■ Goal of the exercise
Please print the listing that follows word for word, but skip any pictures it holds.

■ Recorded information

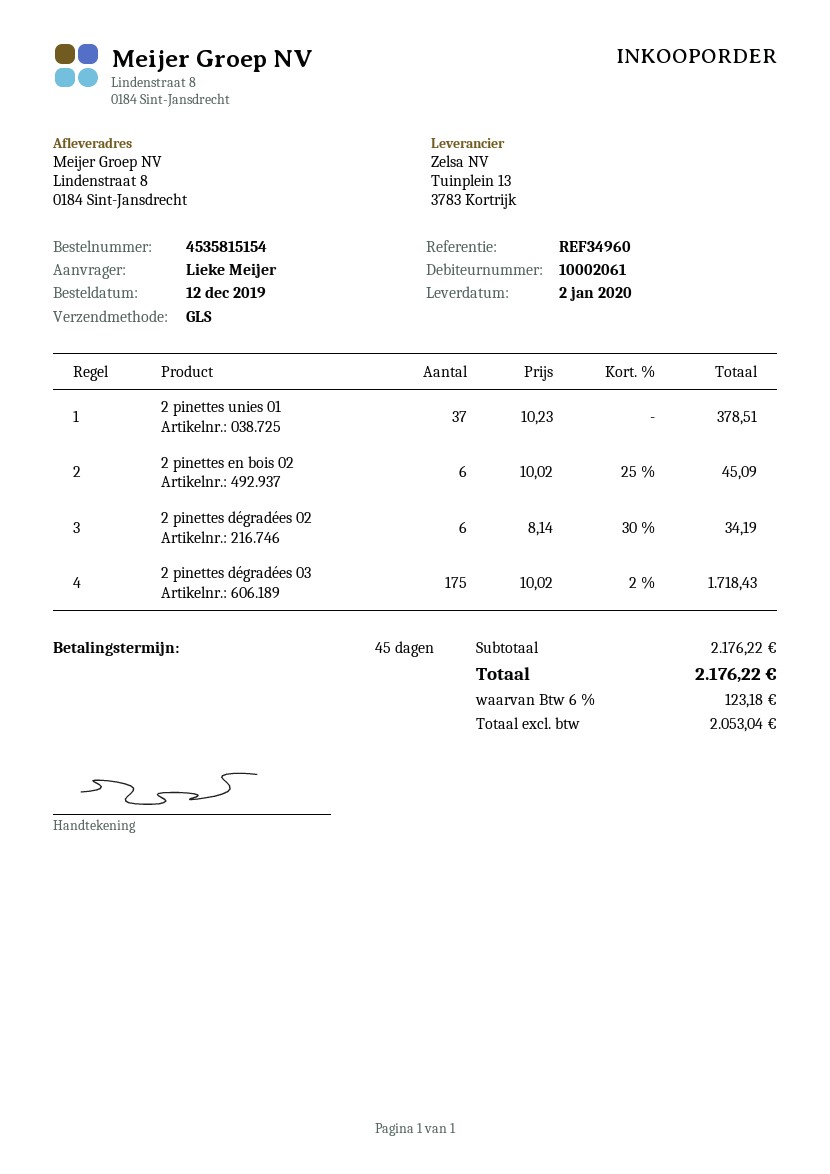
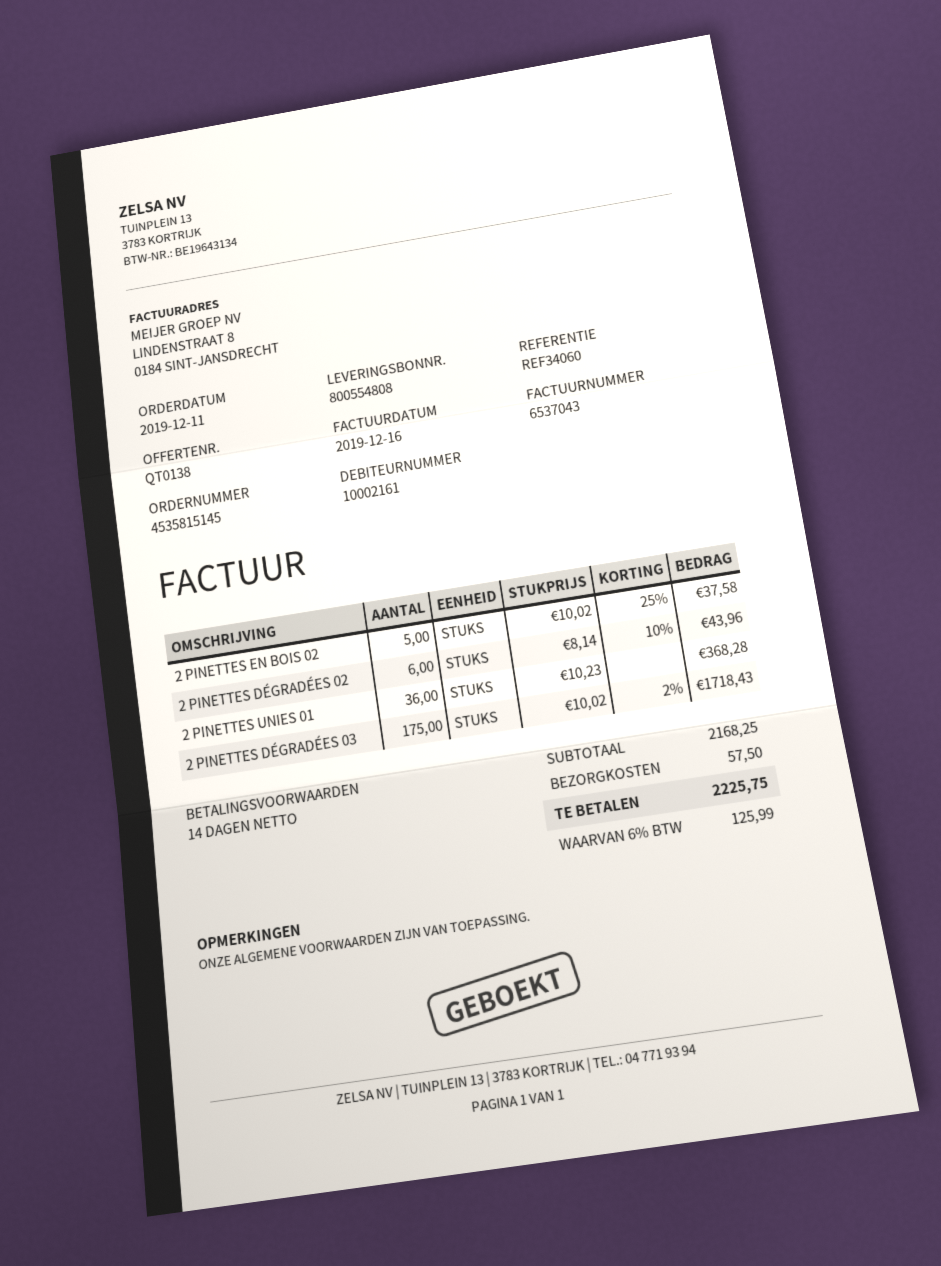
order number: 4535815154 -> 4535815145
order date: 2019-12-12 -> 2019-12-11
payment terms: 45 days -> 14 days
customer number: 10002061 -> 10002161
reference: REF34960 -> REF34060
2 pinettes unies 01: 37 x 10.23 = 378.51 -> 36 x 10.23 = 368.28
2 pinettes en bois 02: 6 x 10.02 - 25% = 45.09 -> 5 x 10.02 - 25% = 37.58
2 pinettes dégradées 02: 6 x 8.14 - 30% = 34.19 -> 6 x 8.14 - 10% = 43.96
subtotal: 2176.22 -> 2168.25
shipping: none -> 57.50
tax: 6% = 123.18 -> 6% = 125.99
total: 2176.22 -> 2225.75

■ Answer section
order number: 4535815154 -> 4535815145
order date: 2019-12-12 -> 2019-12-11
payment terms: 45 days -> 14 days
customer number: 10002061 -> 10002161
reference: REF34960 -> REF34060
2 pinettes unies 01: 37 x 10.23 = 378.51 -> 36 x 10.23 = 368.28
2 pinettes en bois 02: 6 x 10.02 - 25% = 45.09 -> 5 x 10.02 - 25% = 37.58
2 pinettes dégradées 02: 6 x 8.14 - 30% = 34.19 -> 6 x 8.14 - 10% = 43.96
subtotal: 2176.22 -> 2168.25
shipping: none -> 57.50
tax: 6% = 123.18 -> 6% = 125.99
total: 2176.22 -> 2225.75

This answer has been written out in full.